I would greatly appreciate your feedback.


----------



## selzer (May 7, 2005)

Sure, she can be pure-bred. Without papers, there is no way to tell for sure. No one here can say for sure. You really can't use her for breeding, not without paperwork to back up the claim that you are producing purebred puppies. 

There is no other reason for needing the dog to be pure-bred or have papers. Mixed breed dogs can participate in performance events if you get a CAR #. If you check the requirements at the AKC, you can probably get a PAL #. That will allow you to show your dog in performance events whether or not the show is opening it to mixed breed dogs. 

But if you need paperwork, then you should have bought a pup with papers. Any papers you get for the puppy at this point, well, they will probably will not be worth the parchment -- different registry like ACA or CKC (Continental Kennel Club). If the dam was not AKC or SV or CKC (Canadian Kennel Club), chances are there is no chance of getting papers on the puppy.


----------



## Betty (Aug 11, 2002)

Without mom being registered she can't be registered and the only way you can obtain papers would be through the breeder.
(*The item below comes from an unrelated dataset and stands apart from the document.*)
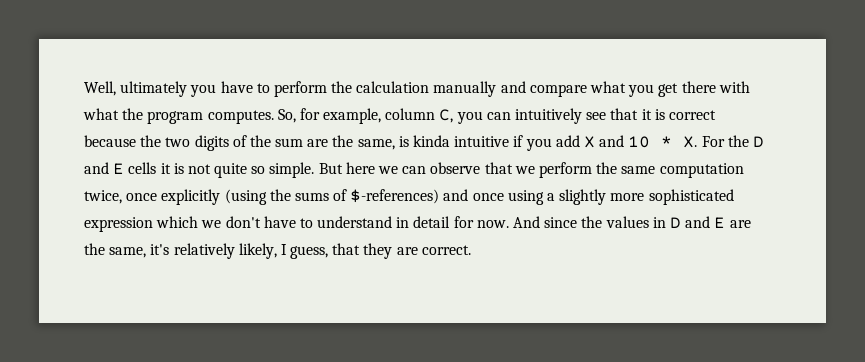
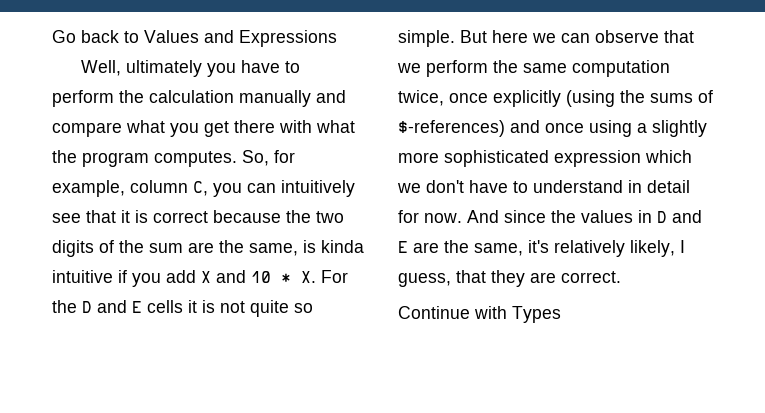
(84, 88) none -> [52,30,337,47] Go back to Values and Expressions //
(471, 250) none -> [398,306,561,323] // Continue with Types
But she is one pretty, happy looking girl!


----------



## martemchik (Nov 23, 2010)

Yeah you can get a PAL# if you're interested in participating in AKC shows, but other than that there is no paperwork that you can get that says she's purebred. If you had the father's name you can check his paperwork but if the mother didn't have any paperwork there is no way of getting anything on your girl that proves her pedigree.


----------



## WVGSD (Nov 28, 2006)

The Purebred Alternative Listing through AKC also requires that she be spayed first. An application form is submitted, your vet signs that she is spayed and photgraphs are sent in. It is that simple. She can compete in performance events with this AKC program registration.


----------